In the capital, a symbol of national unity is undergoing restoration:
Darulaman Palace, a symbol of national unity and independence since 1929, is being rebuilt after being left a shell of a building by years of civil war.

Designed by German and French architects and constructed mostly by hand between 1919 and 1929, Darulaman was commissioned by the then king, Amanullah Khan, who is still revered for ending British influence on the country.

Darulaman was used by the Afghan defence ministry from the Soviet occupation of 1979 onwards. It was severely damaged in 1991 and 1992 during the factional fighting that brought an end to communist rule.

"Darulaman palace represents the link between the old and new Afghanistan," said Nasrullah Stanekzai, deputy minister of information, culture and tourism.

When completed, the new palace will be used by Afghanistan's legislature for offices and meetings, although the body does not plan to convene there for its regular sessions.

The three-phase, 70 million US dollar reconstruction project is being undertaken by the Darulaman Reconstruction Foundation with financial assistance from German donors as well as expatriate Afghans living in Germany.
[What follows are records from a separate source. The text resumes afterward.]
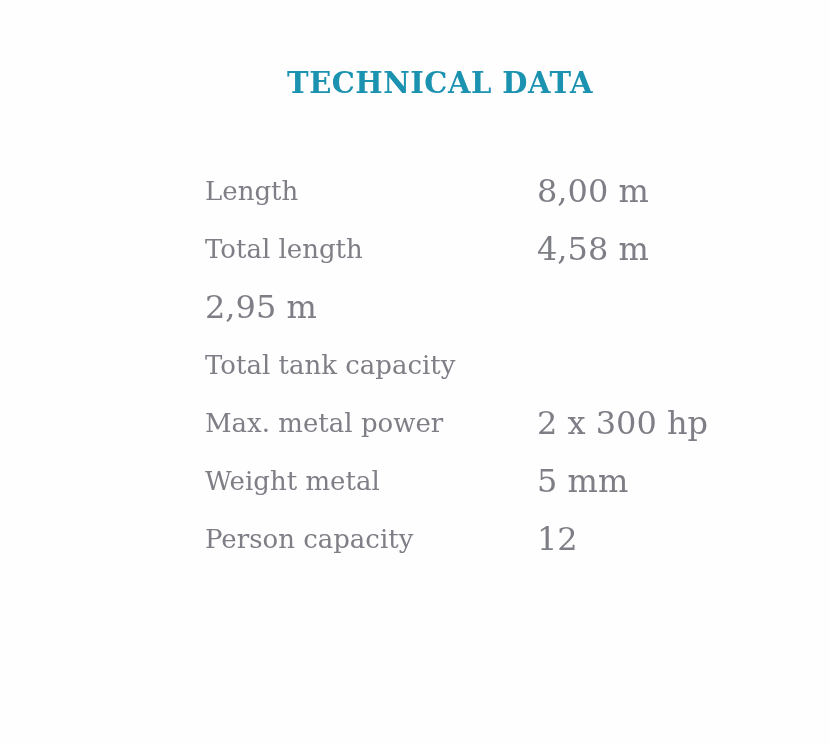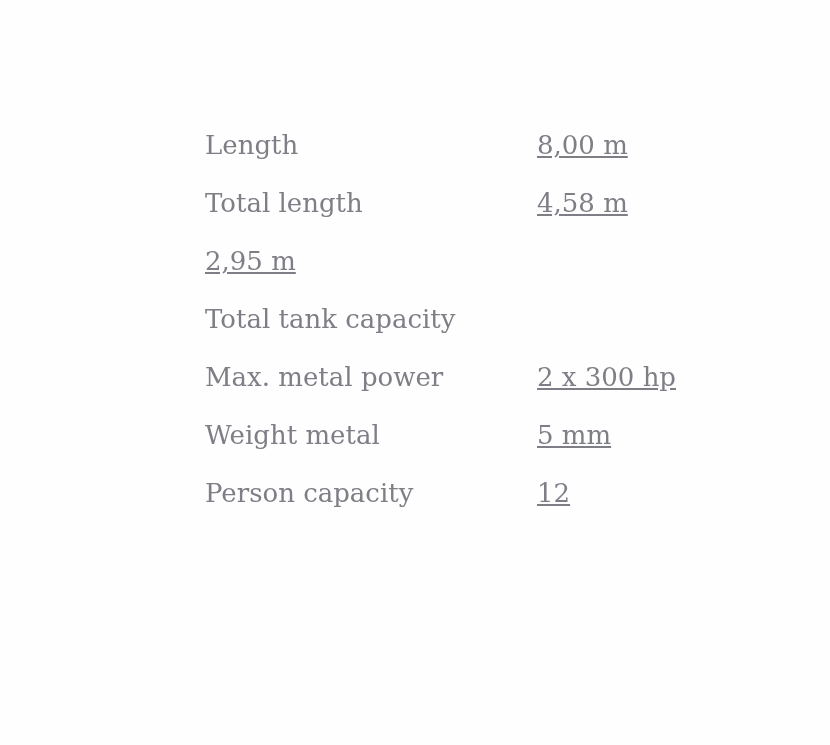"TECHNICAL DATA" h1.page-title { html: none -> <h1>TECHNICAL DATA</h1> }
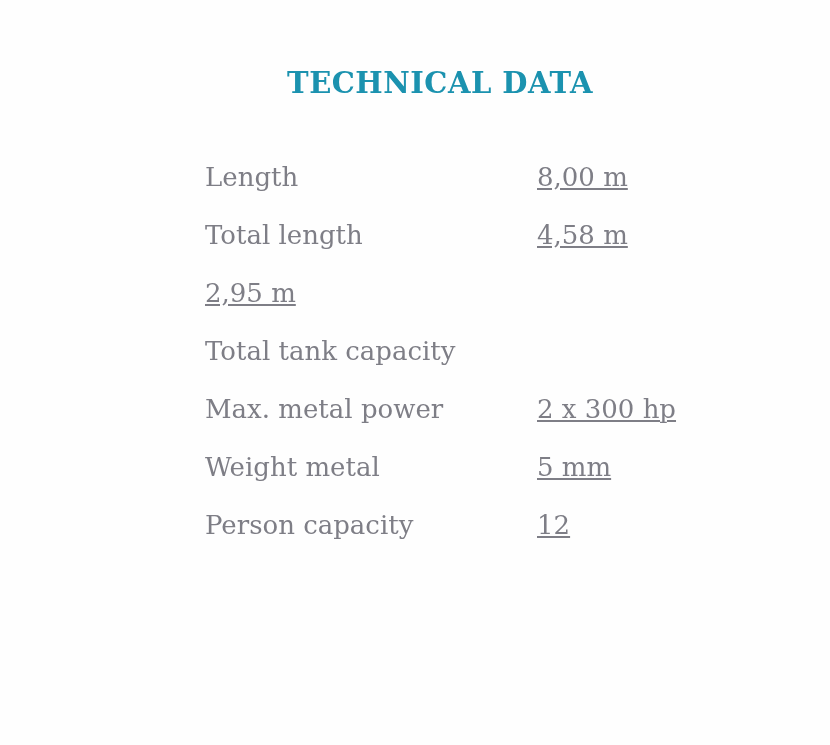"Length" .spec-row { align-items: none -> center }
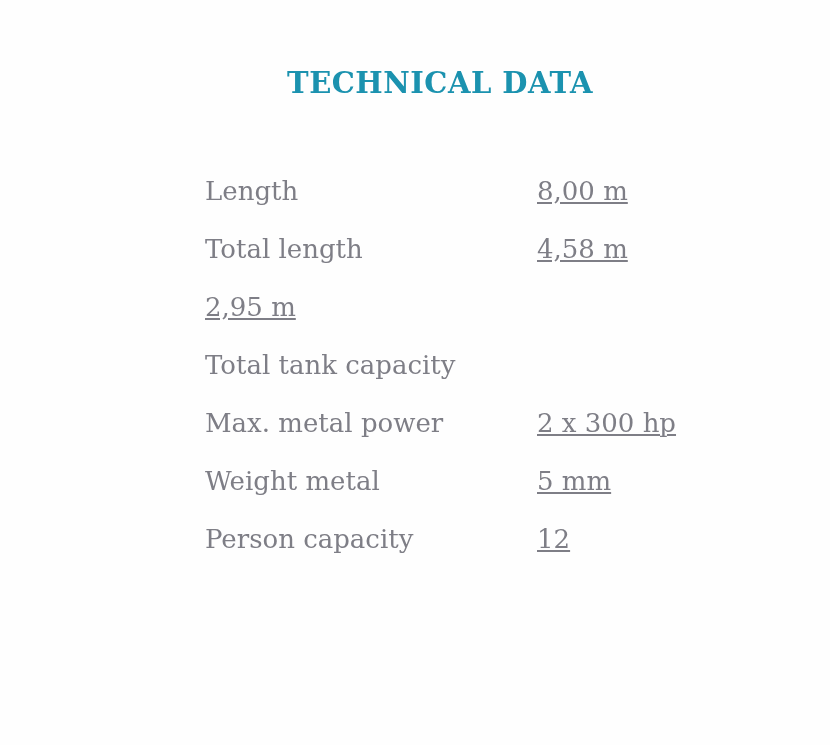"8,00 m" .spec-value { font-size: 26px -> 32px; text-decoration: underline -> none }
Rebuilding is expected to take three years. The project will employ an estimated 1,500 workers, said Abdul Hamid Farooqi, a foundation member.
Afghanistan is also receiving other support for the development of democracy: "The National Democratic Institute (NDI) together with the UN Assistance Mission for Afghanistan (UNAMA) will train potential candidates competing for the Wolesi Jirga (the Lower House) and the Provincial Council elections, to be held concurrently on September 18... The training organized by NDI, will initially take place in eight major provinces and consist of training sessions on the election process and the requirements for political candidates."

USAID is also involved in training of political candidates: "In preparation for the parliamentary elections, voter education programs include independent candidate and political party training, with over 12,000 Afghan participants across 8 provinces. Judicial support includes human rights and women's rights training to 3,037 local community members in 6 provinces, judicial personnel training, the distribution of the Afghan Constitution and legal code, and English training for legal professors."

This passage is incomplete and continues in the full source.